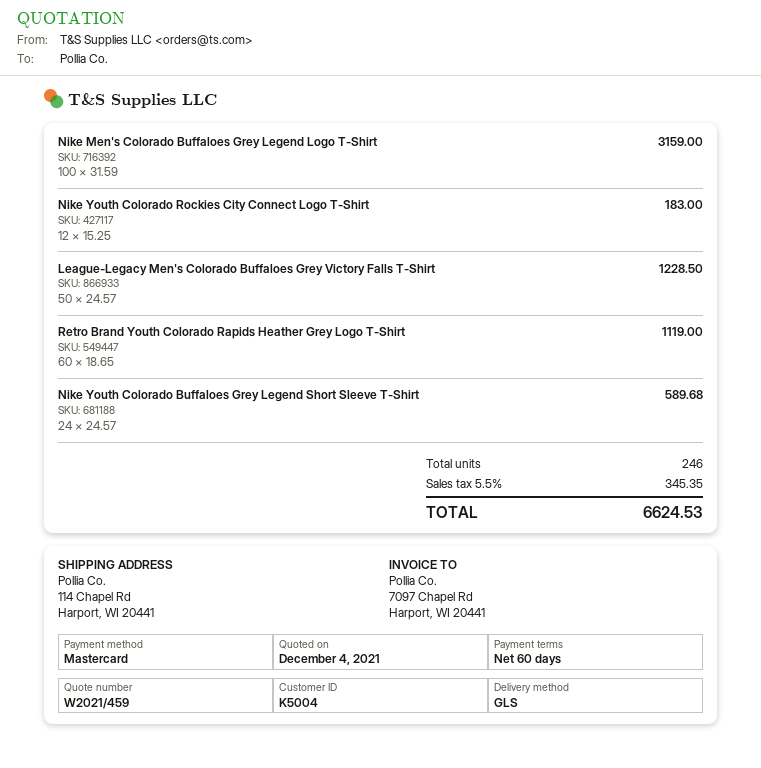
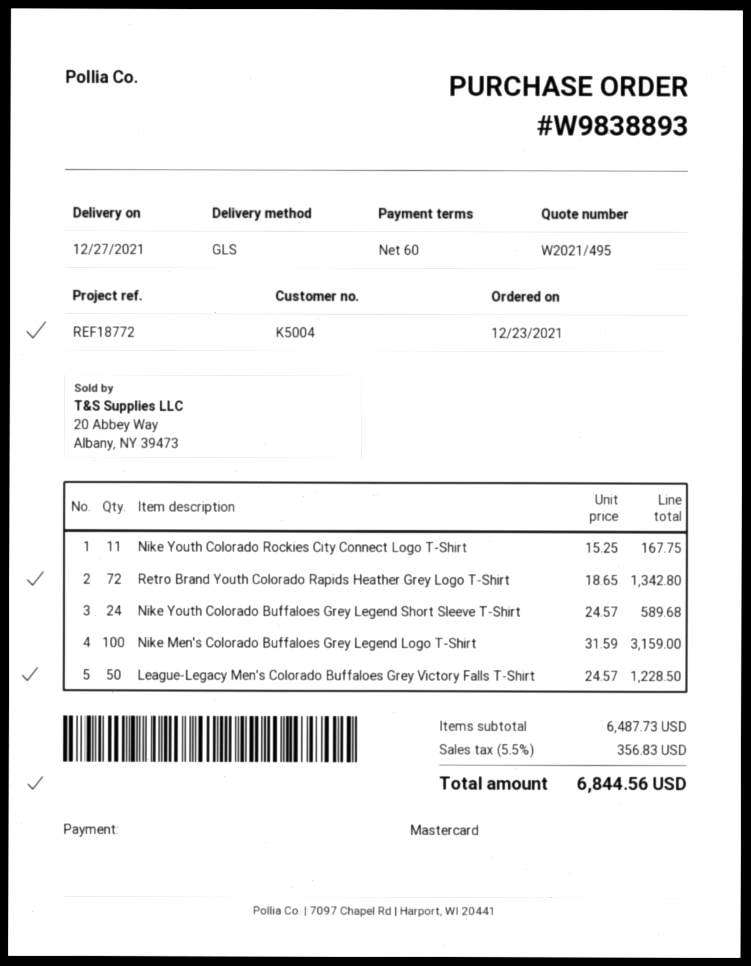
quote number: W2021/459 -> W2021/495
Nike Youth Colorado Rockies City Connect Logo T-Shirt: 12 x 15.25 = 183.00 -> 11 x 15.25 = 167.75
Retro Brand Youth Colorado Rapids Heather Grey Logo T-Shirt: 60 x 18.65 = 1119.00 -> 72 x 18.65 = 1342.80
tax: 5.5% = 345.35 -> 5.5% = 356.83
total: 6624.53 -> 6844.56

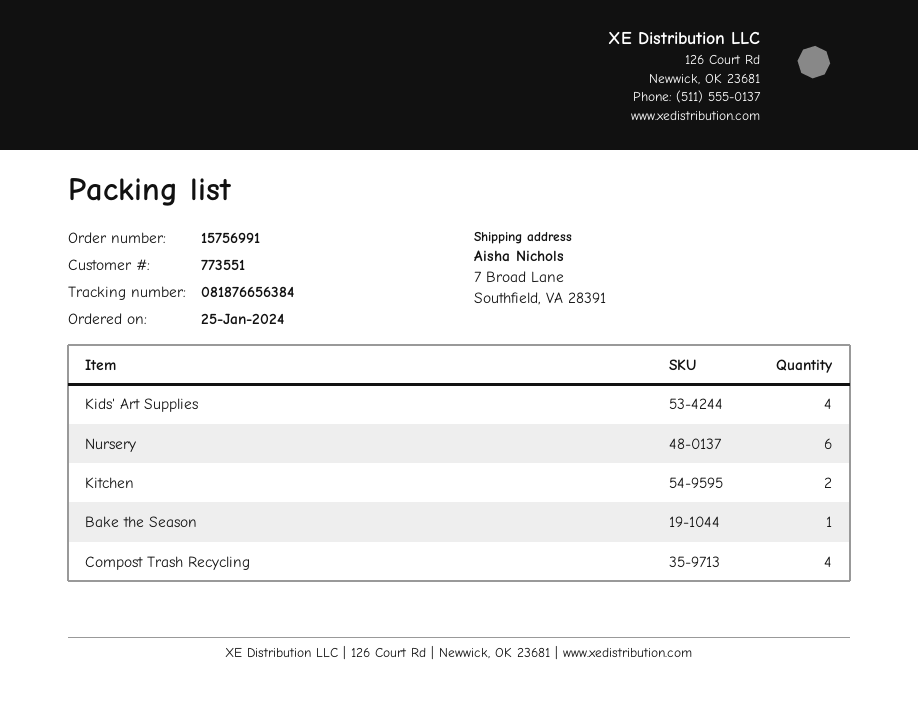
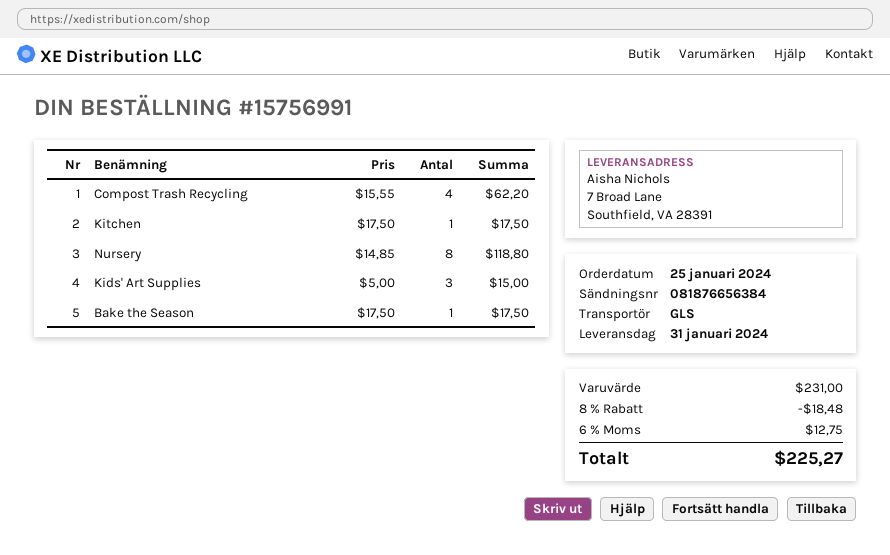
Kids' Art Supplies: 4 -> 3
Nursery: 6 -> 8
Kitchen: 2 -> 1

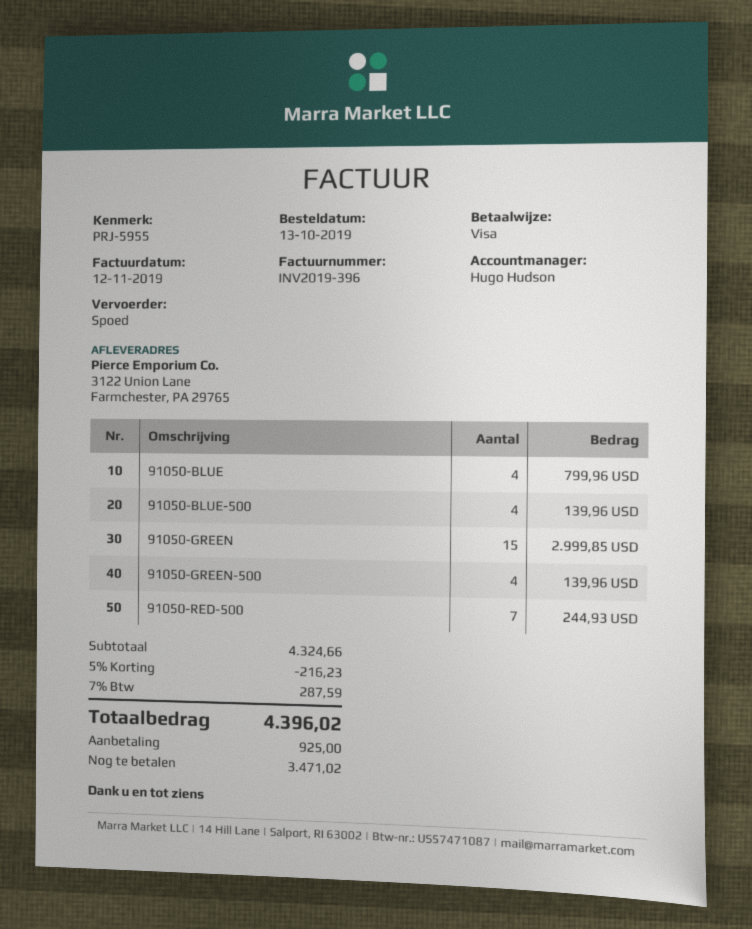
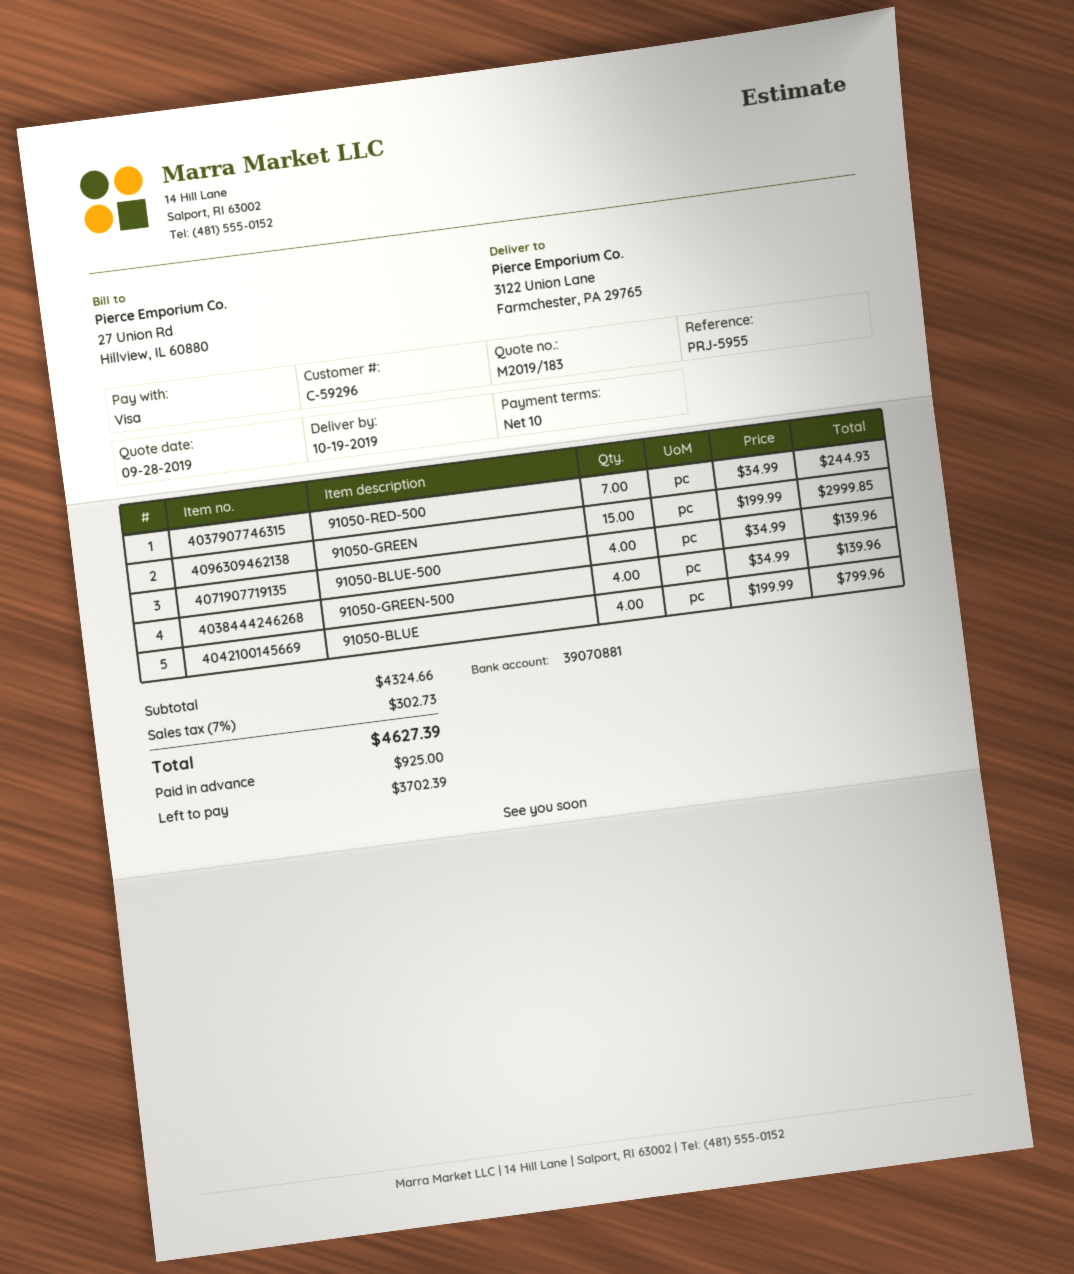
discount: 5% = 216.23 -> none
tax: 7% = 287.59 -> 7% = 302.73
total: 4396.02 -> 4627.39
balance: 3471.02 -> 3702.39

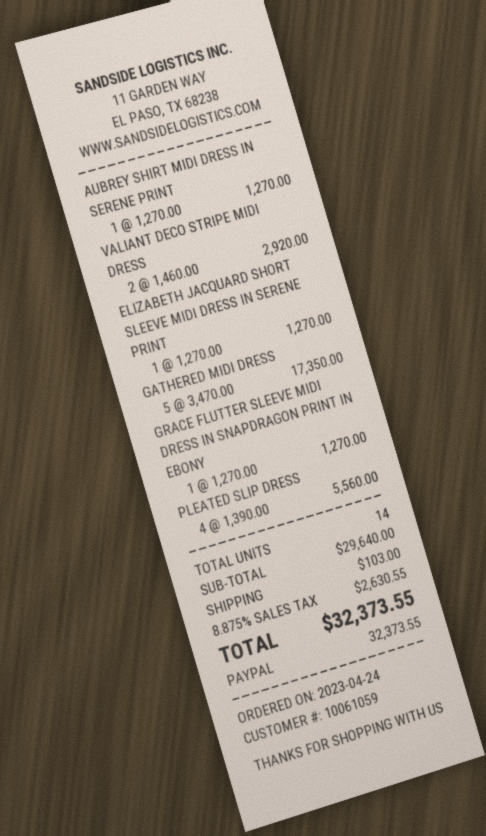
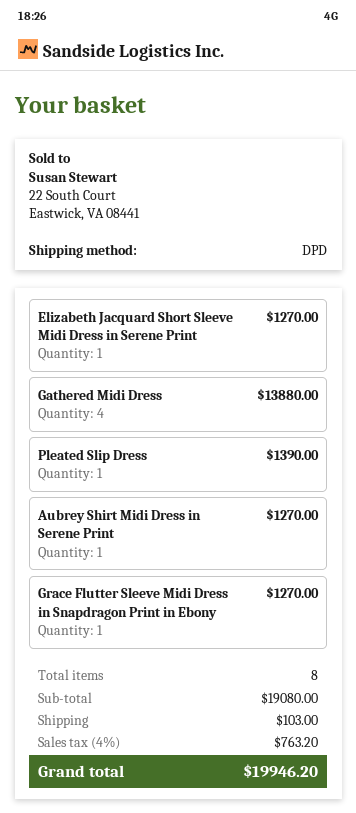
VALIANT DECO STRIPE MIDI DRESS: 2 for 2920.00 -> none
GATHERED MIDI DRESS: 5 for 17350.00 -> 4 for 13880.00
PLEATED SLIP DRESS: 4 for 5560.00 -> 1 for 1390.00
total quantity: 14 -> 8
subtotal: 29640.00 -> 19080.00
tax: 8.875% = 2630.55 -> 4% = 763.20
total: 32373.55 -> 19946.20

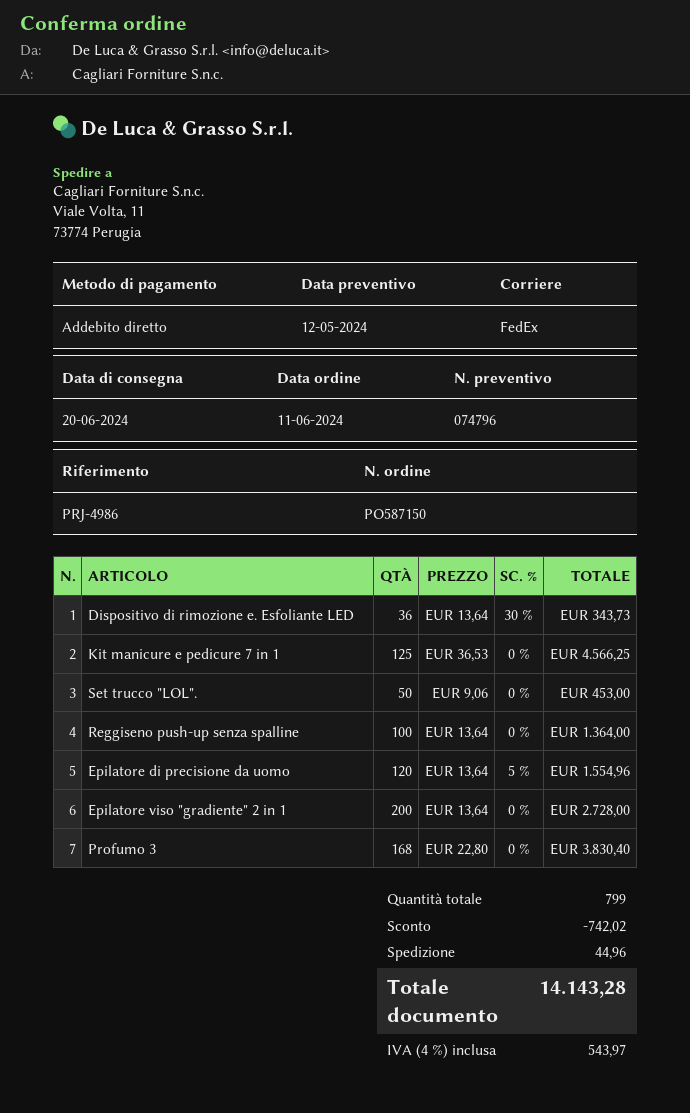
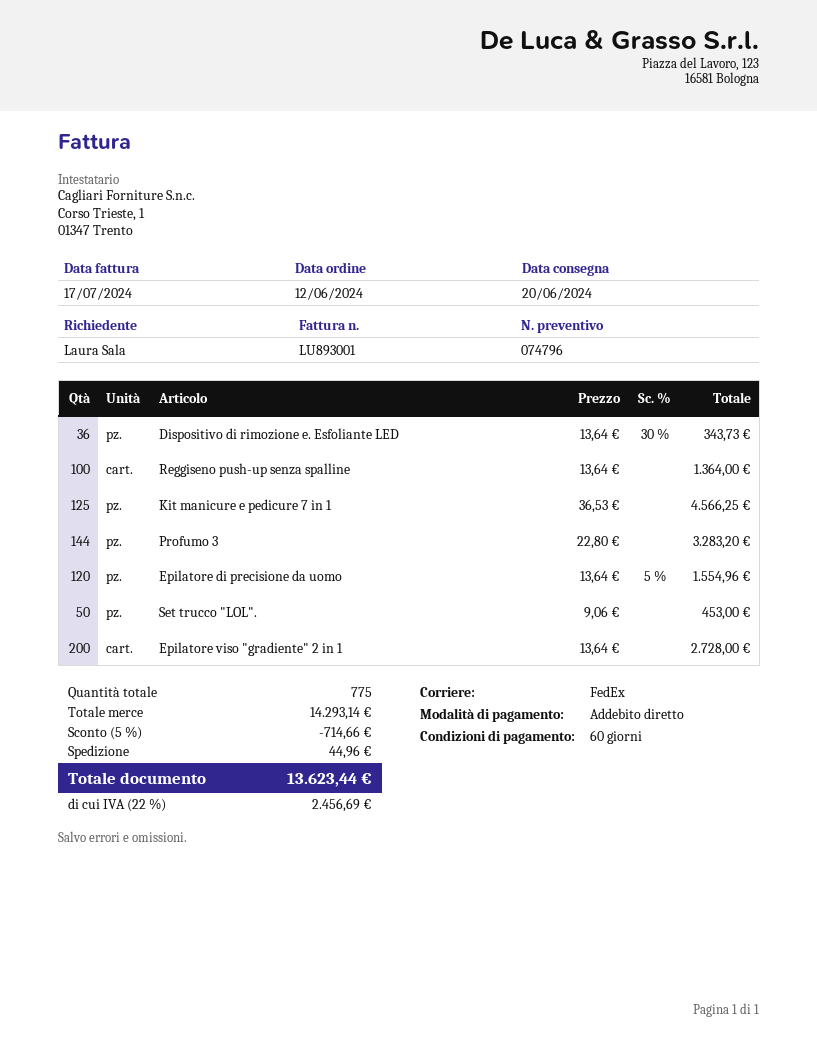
order date: 2024-06-11 -> 2024-06-12
Profumo 3: 168 x 22.80 = 3830.40 -> 144 x 22.80 = 3283.20
total quantity: 799 -> 775
discount: 742.02 -> 714.66
tax: 4% = 543.97 -> 22% = 2456.69
total: 14143.28 -> 13623.44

→ What you need to do:
The whole listing above is to be repeated exactly, apart from its pictures.

→ Task output:
quote number: W2021/459 -> W2021/495
Nike Youth Colorado Rockies City Connect Logo T-Shirt: 12 x 15.25 = 183.00 -> 11 x 15.25 = 167.75
Retro Brand Youth Colorado Rapids Heather Grey Logo T-Shirt: 60 x 18.65 = 1119.00 -> 72 x 18.65 = 1342.80
tax: 5.5% = 345.35 -> 5.5% = 356.83
total: 6624.53 -> 6844.56

Kids' Art Supplies: 4 -> 3
Nursery: 6 -> 8
Kitchen: 2 -> 1

discount: 5% = 216.23 -> none
tax: 7% = 287.59 -> 7% = 302.73
total: 4396.02 -> 4627.39
balance: 3471.02 -> 3702.39

VALIANT DECO STRIPE MIDI DRESS: 2 for 2920.00 -> none
GATHERED MIDI DRESS: 5 for 17350.00 -> 4 for 13880.00
PLEATED SLIP DRESS: 4 for 5560.00 -> 1 for 1390.00
total quantity: 14 -> 8
subtotal: 29640.00 -> 19080.00
tax: 8.875% = 2630.55 -> 4% = 763.20
total: 32373.55 -> 19946.20

order date: 2024-06-11 -> 2024-06-12
Profumo 3: 168 x 22.80 = 3830.40 -> 144 x 22.80 = 3283.20
total quantity: 799 -> 775
discount: 742.02 -> 714.66
tax: 4% = 543.97 -> 22% = 2456.69
total: 14143.28 -> 13623.44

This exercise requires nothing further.